• [WHAT THE EXERCISE ASKS]:
Return the lines of the listing below exactly as they appear, beginning at the one with "font-size: 20px ->" and stopping after the one with "html: <p>乘坐轨道交通2号线至龙阳路站换乘轨道交通7号线到花木路站，需时约60分钟。</p> ->"; do not include pictures.

• [DATASET ENTRIES]:
┌────────

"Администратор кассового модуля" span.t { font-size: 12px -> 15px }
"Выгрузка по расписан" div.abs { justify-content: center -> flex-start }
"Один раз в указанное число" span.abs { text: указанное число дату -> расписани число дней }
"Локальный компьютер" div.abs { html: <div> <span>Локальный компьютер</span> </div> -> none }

└────────
┌────────

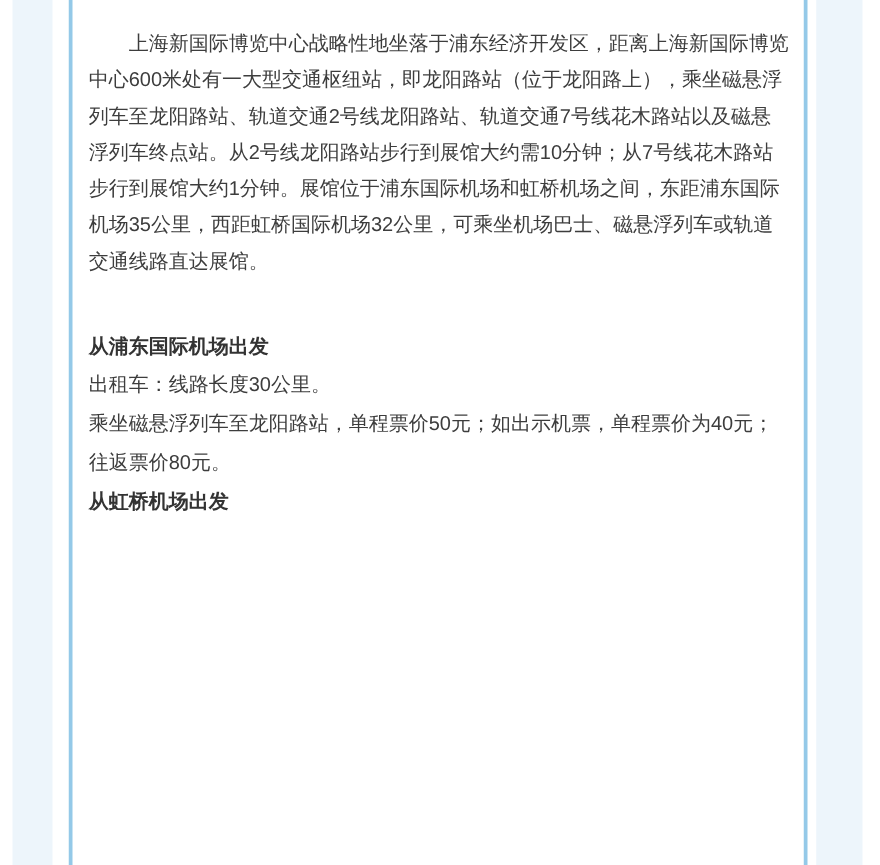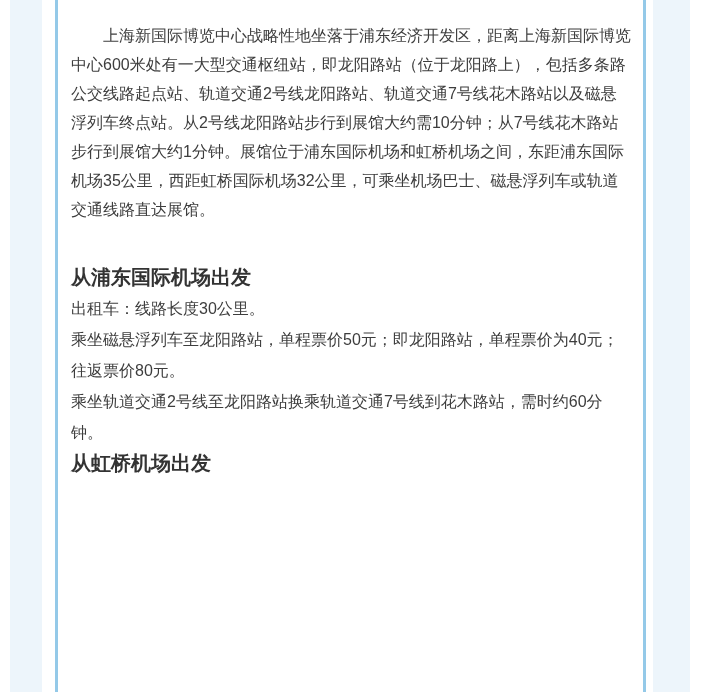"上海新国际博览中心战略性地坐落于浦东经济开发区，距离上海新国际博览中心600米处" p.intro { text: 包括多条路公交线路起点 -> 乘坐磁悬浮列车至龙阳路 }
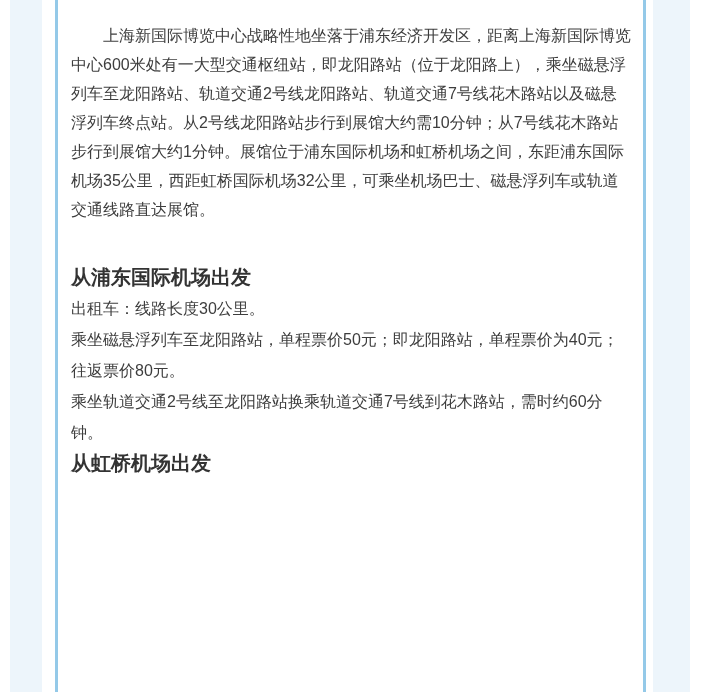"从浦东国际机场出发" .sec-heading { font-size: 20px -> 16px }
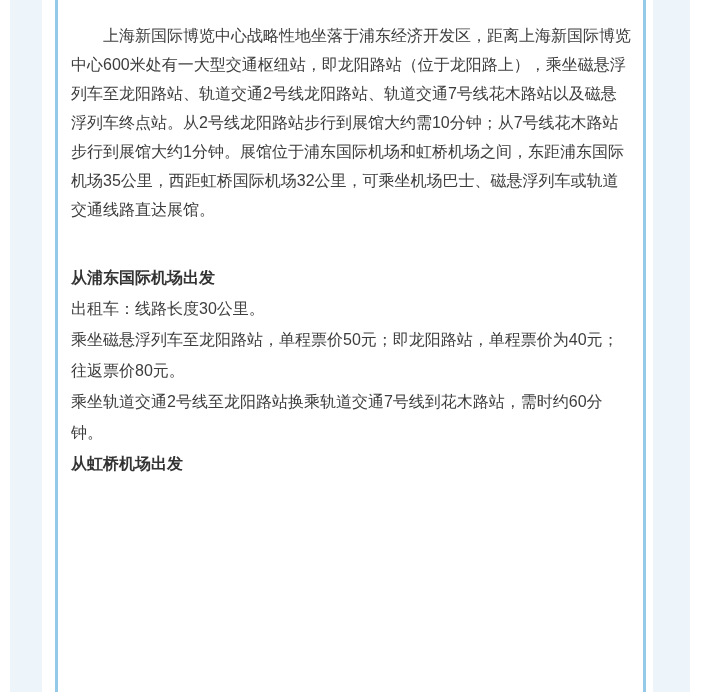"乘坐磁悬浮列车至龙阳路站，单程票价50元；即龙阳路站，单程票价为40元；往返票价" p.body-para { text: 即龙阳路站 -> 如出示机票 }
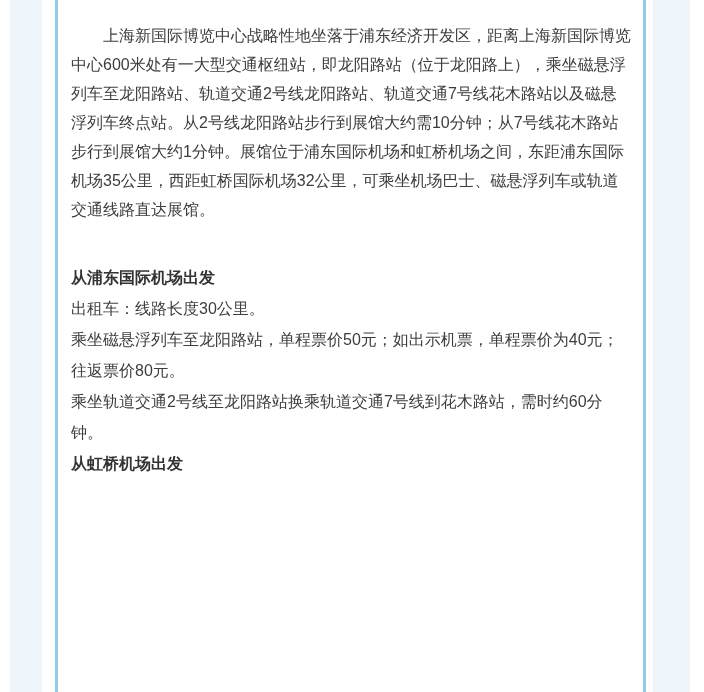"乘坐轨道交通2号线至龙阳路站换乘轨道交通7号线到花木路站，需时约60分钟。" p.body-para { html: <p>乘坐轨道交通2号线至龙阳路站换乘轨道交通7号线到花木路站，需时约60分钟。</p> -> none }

└────────

• [RESPONSE AREA]:
"从浦东国际机场出发" .sec-heading { font-size: 20px -> 16px }
"乘坐磁悬浮列车至龙阳路站，单程票价50元；即龙阳路站，单程票价为40元；往返票价" p.body-para { text: 即龙阳路站 -> 如出示机票 }
"乘坐轨道交通2号线至龙阳路站换乘轨道交通7号线到花木路站，需时约60分钟。" p.body-para { html: <p>乘坐轨道交通2号线至龙阳路站换乘轨道交通7号线到花木路站，需时约60分钟。</p> -> none }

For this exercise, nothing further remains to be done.